----- Data for this exercise

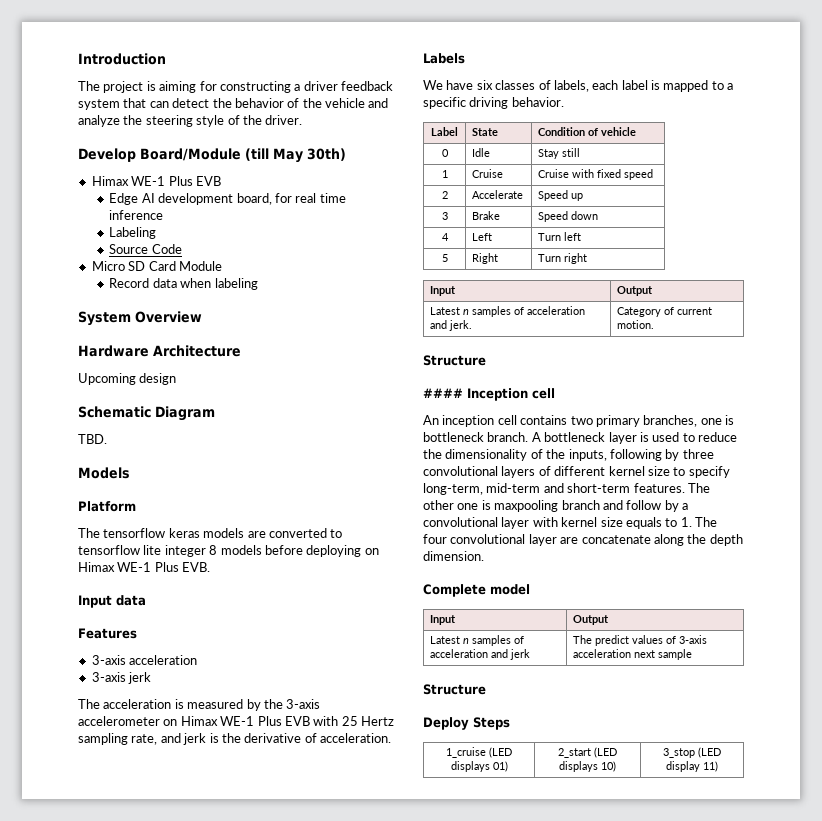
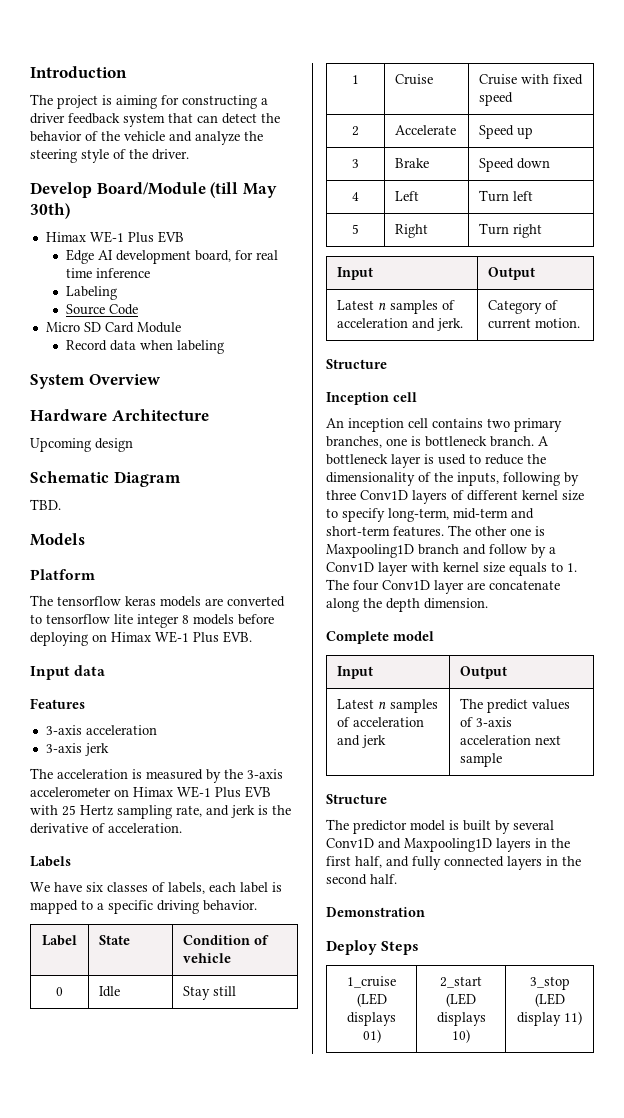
- #### Inception cell
+ Inception cell
- A bottleneck layer is used to reduce the dimensionality of the inputs, following by three convolutional layers of different kernel size to specify long-term, mid-term and short-term features.
+ A bottleneck layer is used to reduce the dimensionality of the inputs, following by three Conv1D layers of different kernel size to specify long-term, mid-term and short-term features.
- The other one is maxpooling branch and follow by a convolutional layer with kernel size equals to 1. The four convolutional layer are concatenate along the depth dimension.
+ The other one is Maxpooling1D branch and follow by a Conv1D layer with kernel size equals to 1. The four Conv1D layer are concatenate along the depth dimension.
+ The predictor model is built by several Conv1D and Maxpooling1D layers in the first half, and fully connected layers in the second half.
+ Demonstration

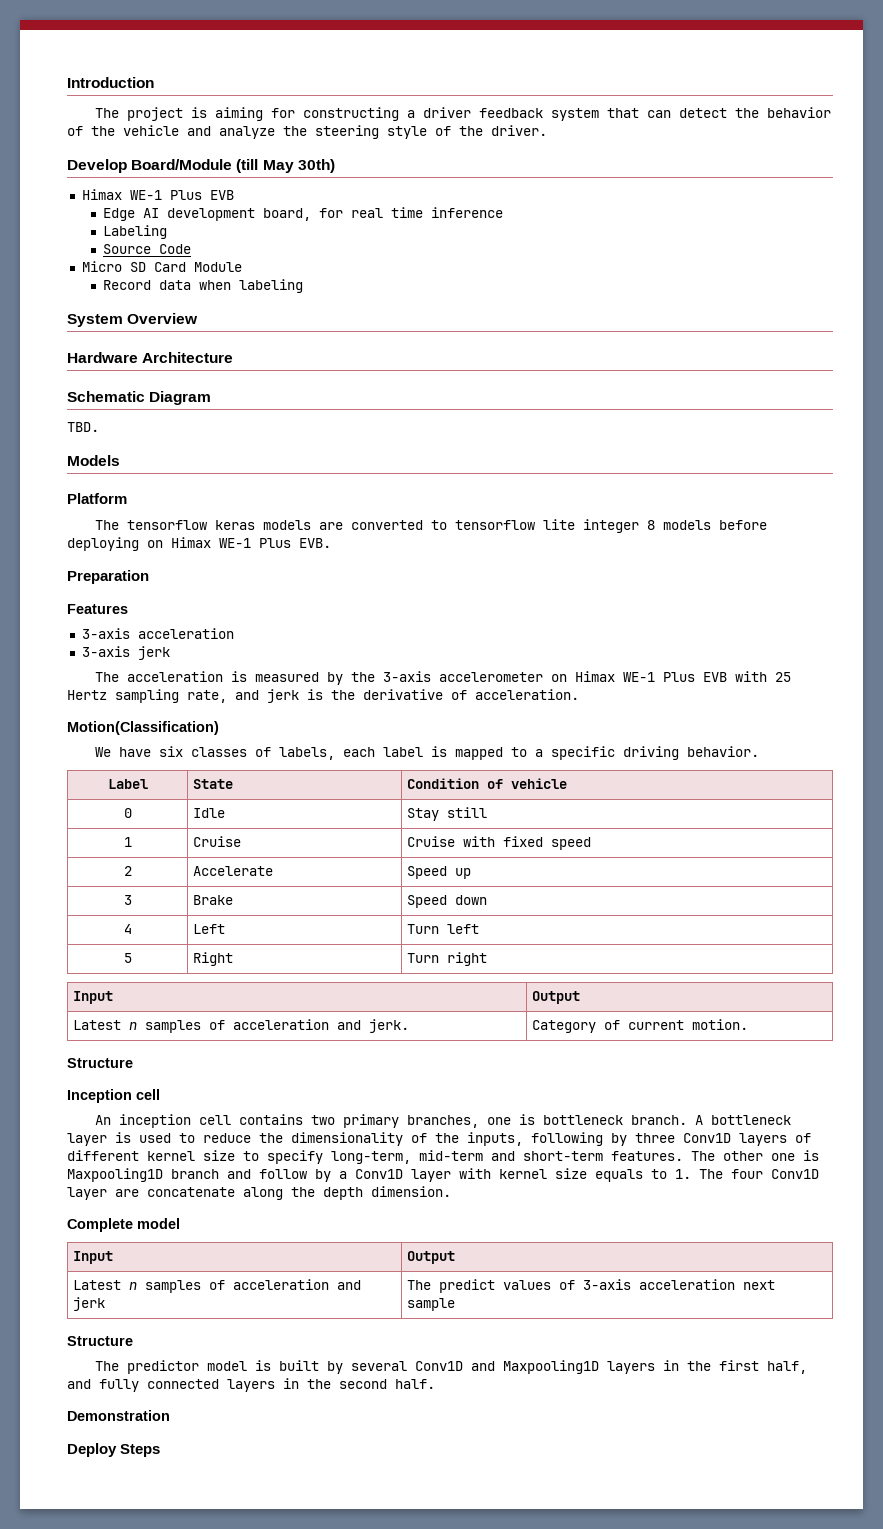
- Upcoming design
- Input data
+ Preparation
- Labels
+ Motion(Classification)
- 1_cruise (LED displays 01) | 2_start (LED displays 10) | 3_stop (LED display 11)

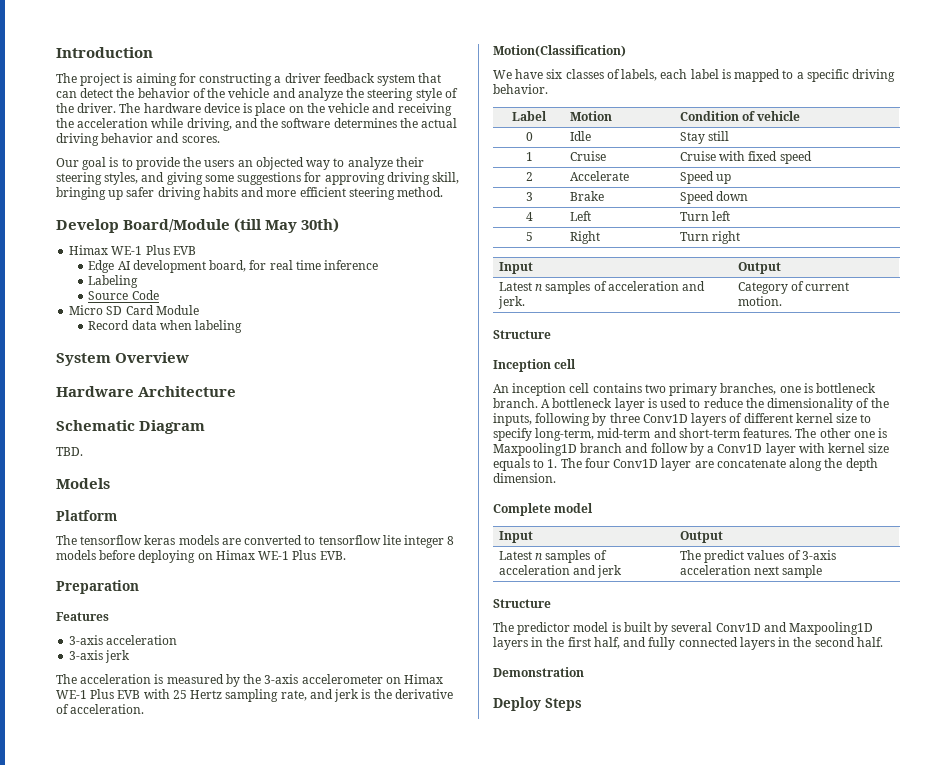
+ The hardware device is place on the vehicle and receiving the acceleration while driving, and the software determines the actual driving behavior and scores.
+ Our goal is to provide the users an objected way to analyze their steering styles, and giving some suggestions for approving driving skill, bringing up safer driving habits and more efficient steering method.
- Label | State | Condition of vehicle
+ Label | Motion | Condition of vehicle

----------

## Problem
Across the material, how many lines contain the word "concatenate"? Only the number is wanted.

## Reply to the task
2